Problem statement: Strip out the pictures and transcribe the records that follow exactly.

Provided records:
• • • •

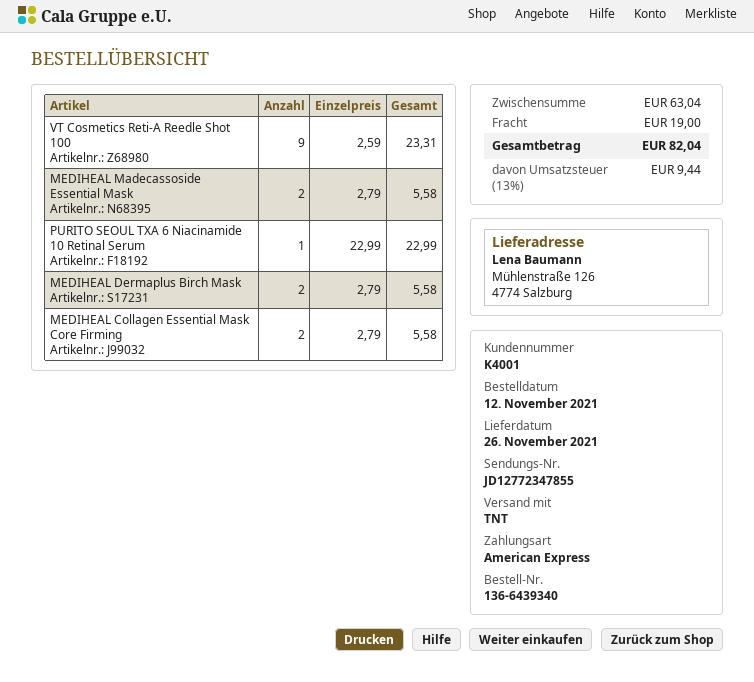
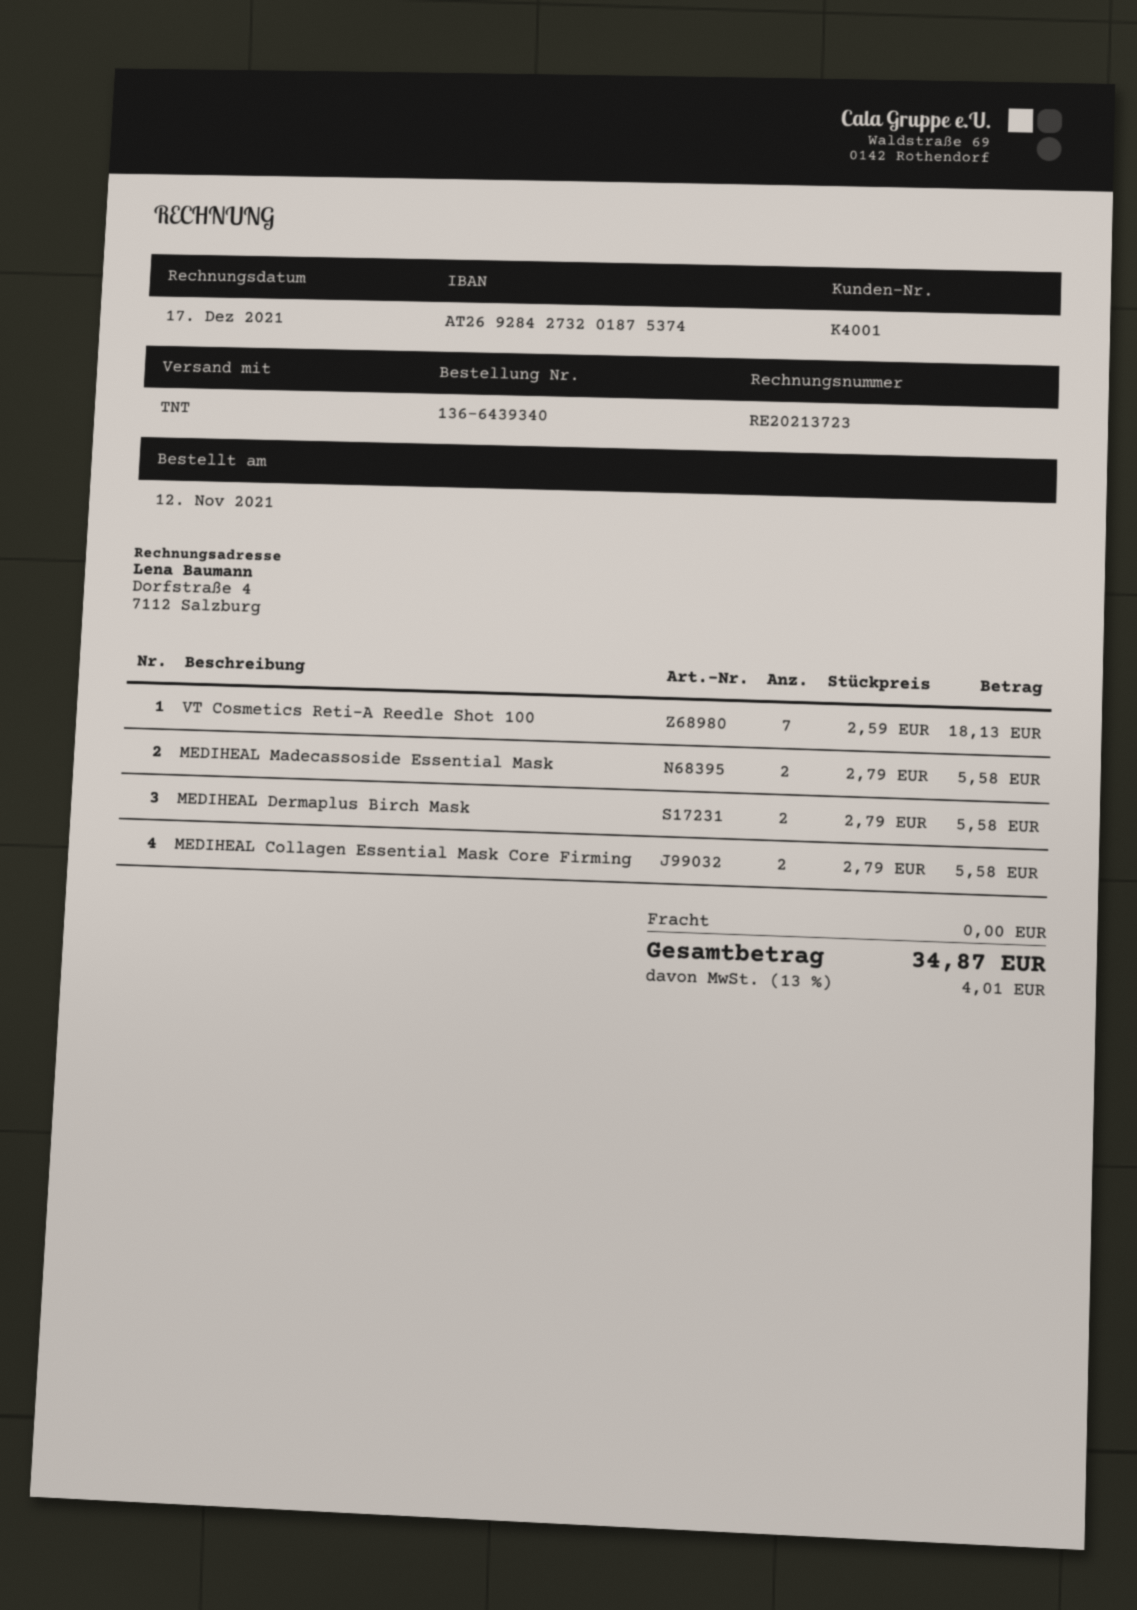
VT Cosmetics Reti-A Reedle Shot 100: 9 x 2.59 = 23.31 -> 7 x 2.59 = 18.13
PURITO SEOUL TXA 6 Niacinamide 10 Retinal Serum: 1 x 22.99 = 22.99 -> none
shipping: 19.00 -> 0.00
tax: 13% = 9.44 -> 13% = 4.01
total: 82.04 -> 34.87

• • • •

Response below:
VT Cosmetics Reti-A Reedle Shot 100: 9 x 2.59 = 23.31 -> 7 x 2.59 = 18.13
PURITO SEOUL TXA 6 Niacinamide 10 Retinal Serum: 1 x 22.99 = 22.99 -> none
shipping: 19.00 -> 0.00
tax: 13% = 9.44 -> 13% = 4.01
total: 82.04 -> 34.87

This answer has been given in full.